Data Start Marker
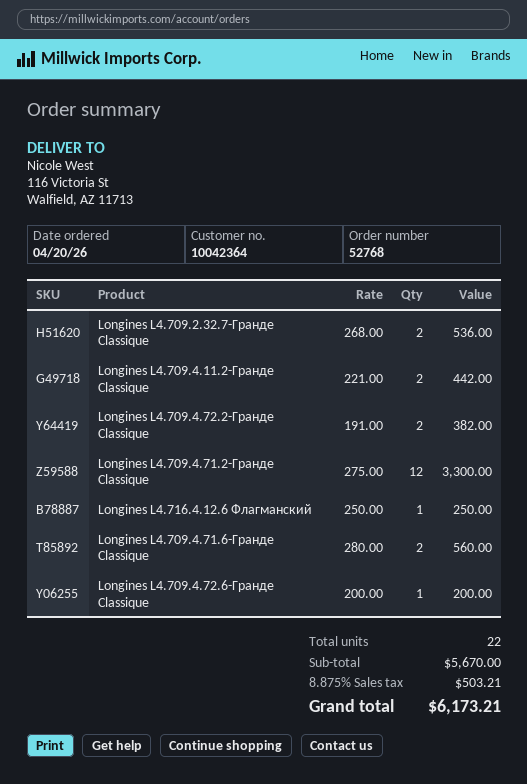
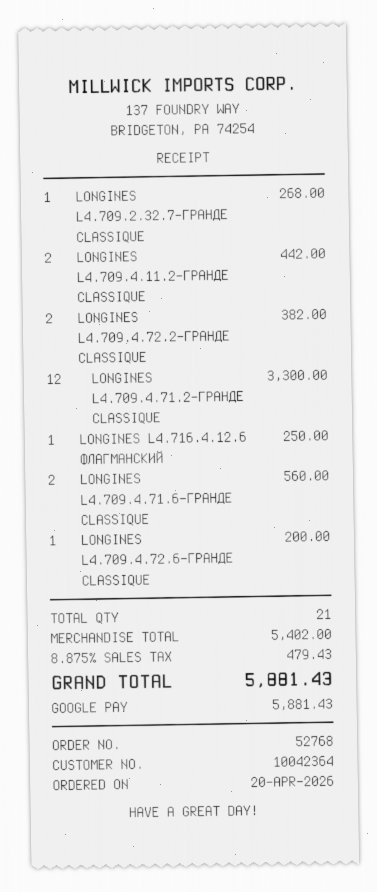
Longines L4.709.2.32.7-Гранде Classique: 2 for 536.00 -> 1 for 268.00
total quantity: 22 -> 21
subtotal: 5670.00 -> 5402.00
tax: 8.875% = 503.21 -> 8.875% = 479.43
total: 6173.21 -> 5881.43

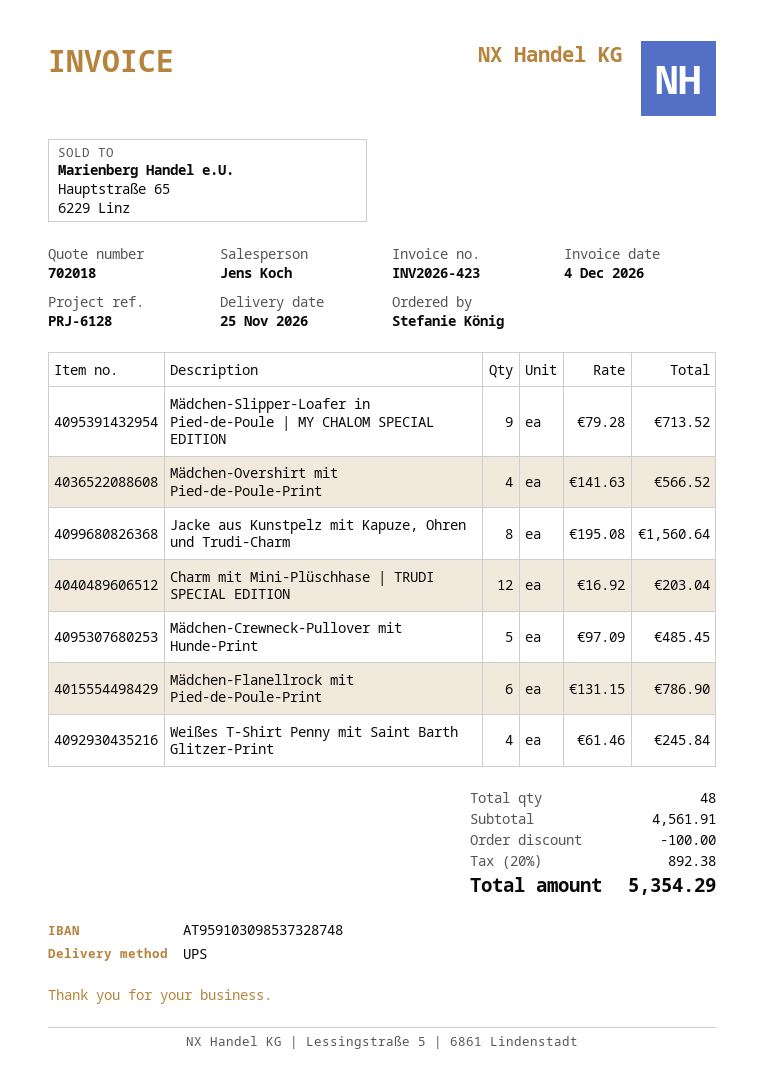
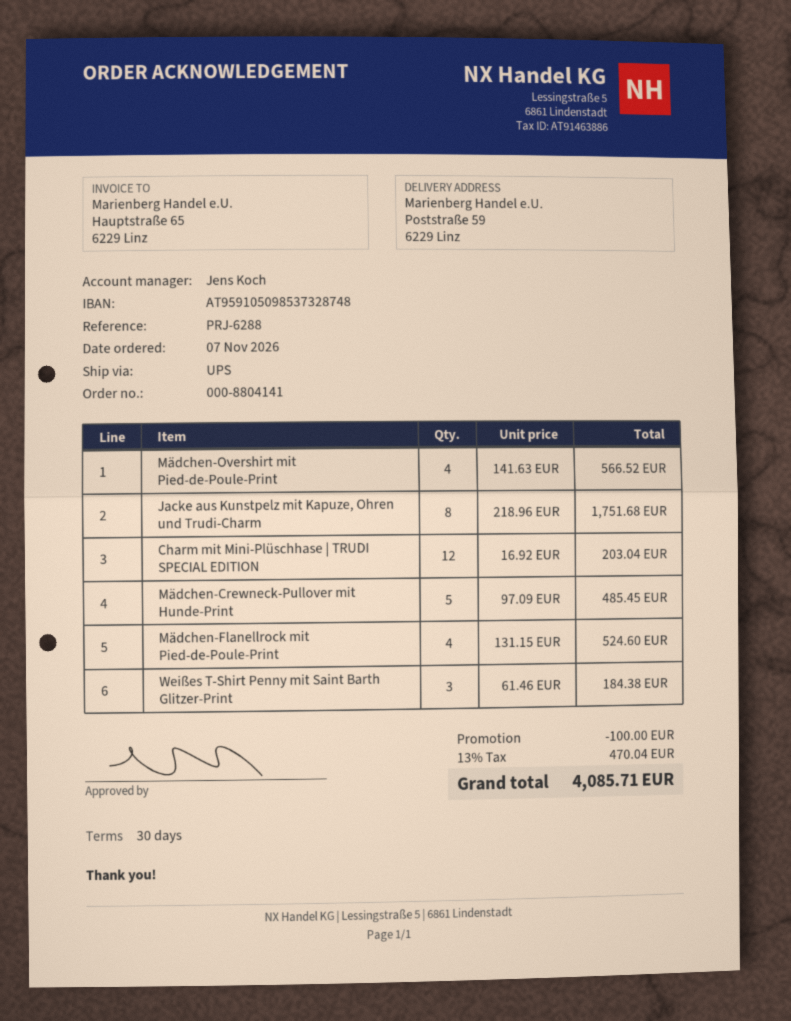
reference: PRJ-6128 -> PRJ-6288
bank account: AT959103098537328748 -> AT959105098537328748
Mädchen-Slipper-Loafer in Pied-de-Poule | MY CHALOM SPECIAL EDITION: 9 x 79.28 = 713.52 -> none
Jacke aus Kunstpelz mit Kapuze, Ohren und Trudi-Charm: 8 x 195.08 = 1560.64 -> 8 x 218.96 = 1751.68
Mädchen-Flanellrock mit Pied-de-Poule-Print: 6 x 131.15 = 786.90 -> 4 x 131.15 = 524.60
Weißes T-Shirt Penny mit Saint Barth Glitzer-Print: 4 x 61.46 = 245.84 -> 3 x 61.46 = 184.38
tax: 20% = 892.38 -> 13% = 470.04
total: 5354.29 -> 4085.71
Data End Marker
Task instructions:
Reply with an exact copy of the lines running from the one containing "reference: PRJ-6128 -> PRJ-6288" through the end of the entries above, both ends included.

Result of the exercise:
reference: PRJ-6128 -> PRJ-6288
bank account: AT959103098537328748 -> AT959105098537328748
Mädchen-Slipper-Loafer in Pied-de-Poule | MY CHALOM SPECIAL EDITION: 9 x 79.28 = 713.52 -> none
Jacke aus Kunstpelz mit Kapuze, Ohren und Trudi-Charm: 8 x 195.08 = 1560.64 -> 8 x 218.96 = 1751.68
Mädchen-Flanellrock mit Pied-de-Poule-Print: 6 x 131.15 = 786.90 -> 4 x 131.15 = 524.60
Weißes T-Shirt Penny mit Saint Barth Glitzer-Print: 4 x 61.46 = 245.84 -> 3 x 61.46 = 184.38
tax: 20% = 892.38 -> 13% = 470.04
total: 5354.29 -> 4085.71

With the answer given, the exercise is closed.